I am in pain—it’s not excruciating, but it’s to the point that I just want my life to go back to “normal.” I want to talk again, I want to swallow again, I want to run and jump again… but, I can’t even blow my nose or eat “real” food. I ate my second bowl of liquified black bean soup this evening and halfway through it, I felt like gagging— it was the consistency.

I know that I will be better in a couple of weeks, but it’s only been about two days and it feels like an eternity already. I know I need to be patient, but it seems so hard. I can’t imagine what it must be for someone who is in constant pain. My pain should be better in about ten days, so I need to be silent and thank God that all I had was a tonsillectomy.

Romans 12:9-12 says, “…cling to what is good… Never be lacking in zeal, but keep your spiritual fervor… Be joyful in hope, patient in affliction, faithful in prayer” (NIV).
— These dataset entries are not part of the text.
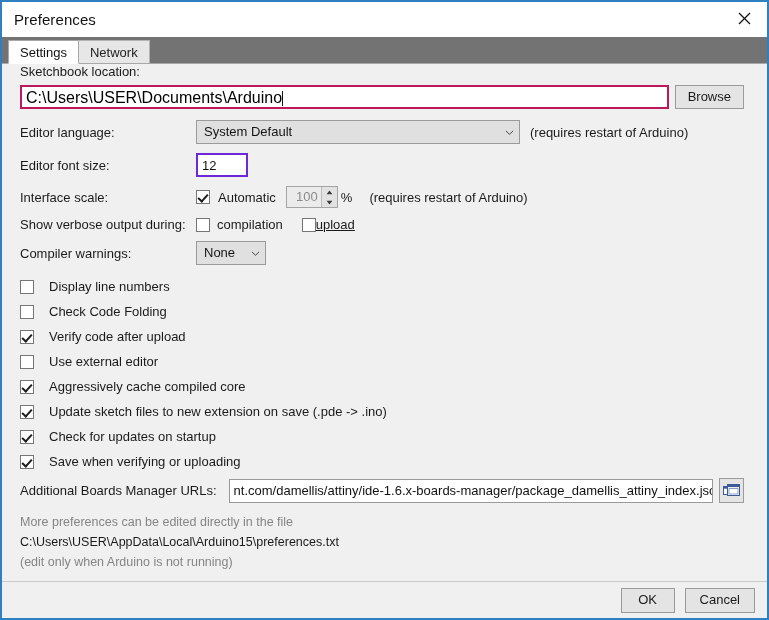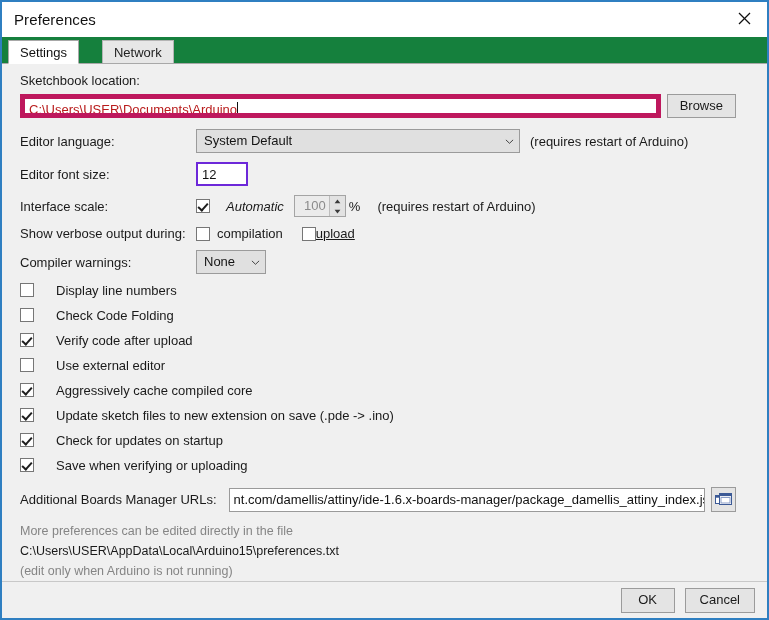"Settings" #tabstrip { background: #15803d -> #737373; gap: 24px -> none }
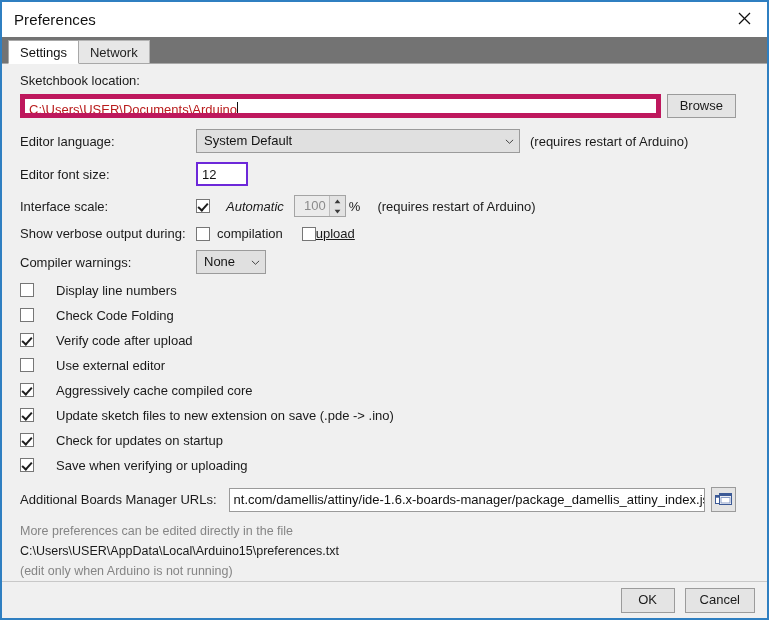"Sketchbook location:" #content { padding: 9px 18px 0 18px -> 0 18px 0 18px; right: 13px -> 5px }
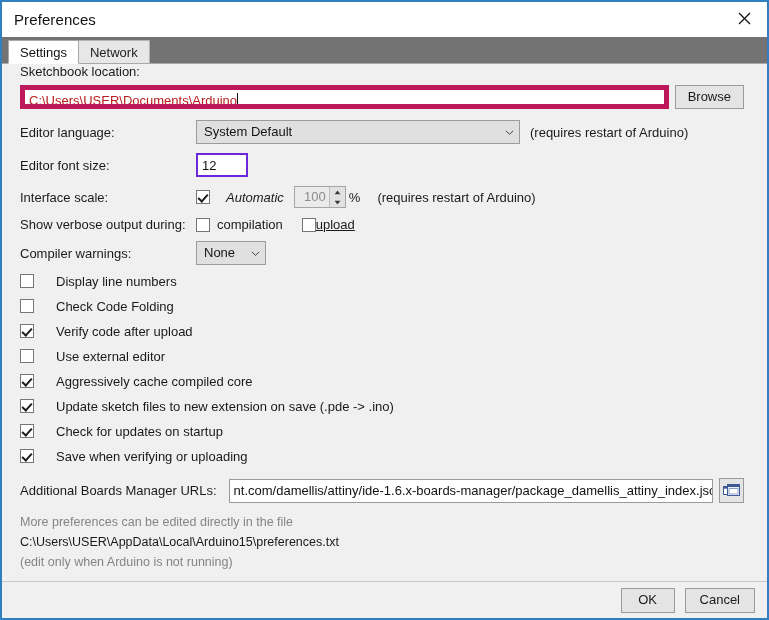"C:\Users\USER\Documents\Arduino" #sketch-input { border: 5px solid #be185d -> 2px solid #be185d; color: #b91c1c -> #000000; font-size: 13px -> 16px }
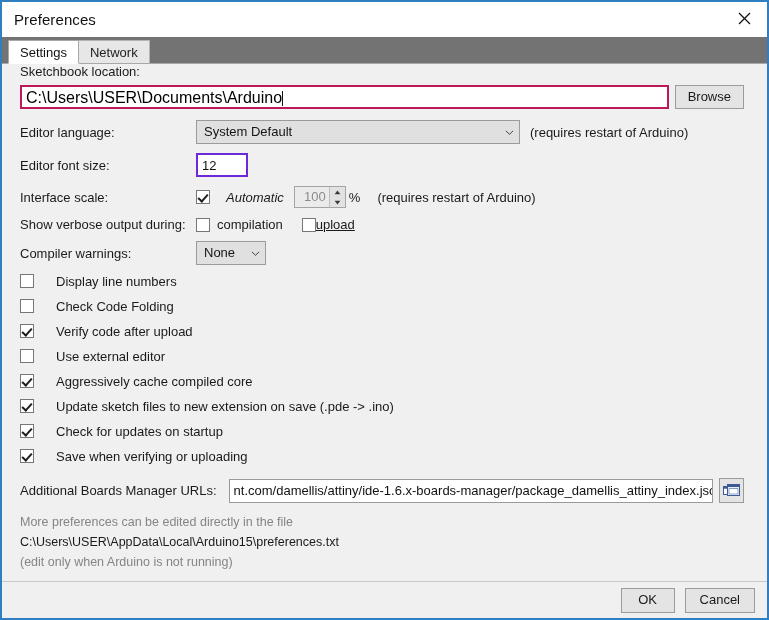"Automatic" span.lbl { font-style: italic -> none; margin-left: 16px -> 8px }
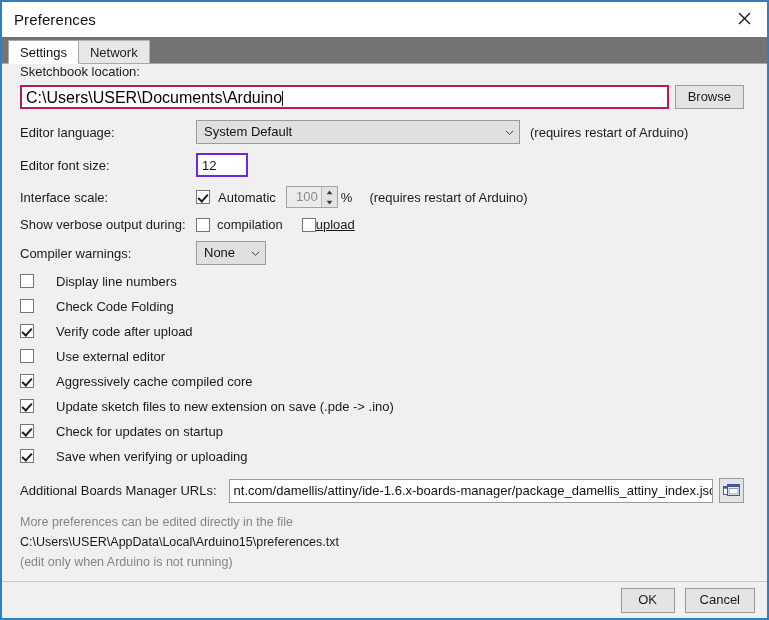"Display line numbers" .cbrow { align-items: flex-start -> center; gap: 22px -> 15px }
It’s so easy to start wallowing in self-pity, but that’s not how God wants me to react. My situation is only temporary. I need to find the joy even in my momentary pain, and I can’t let my current circumstances distract me from praising God—I must continue to cling to Him. I must continue to pray, not for myself, but for others. I need to stay focused—“So whether you eat or drink or whatever you do, do it all for the glory of God” (1 Cor 10:31).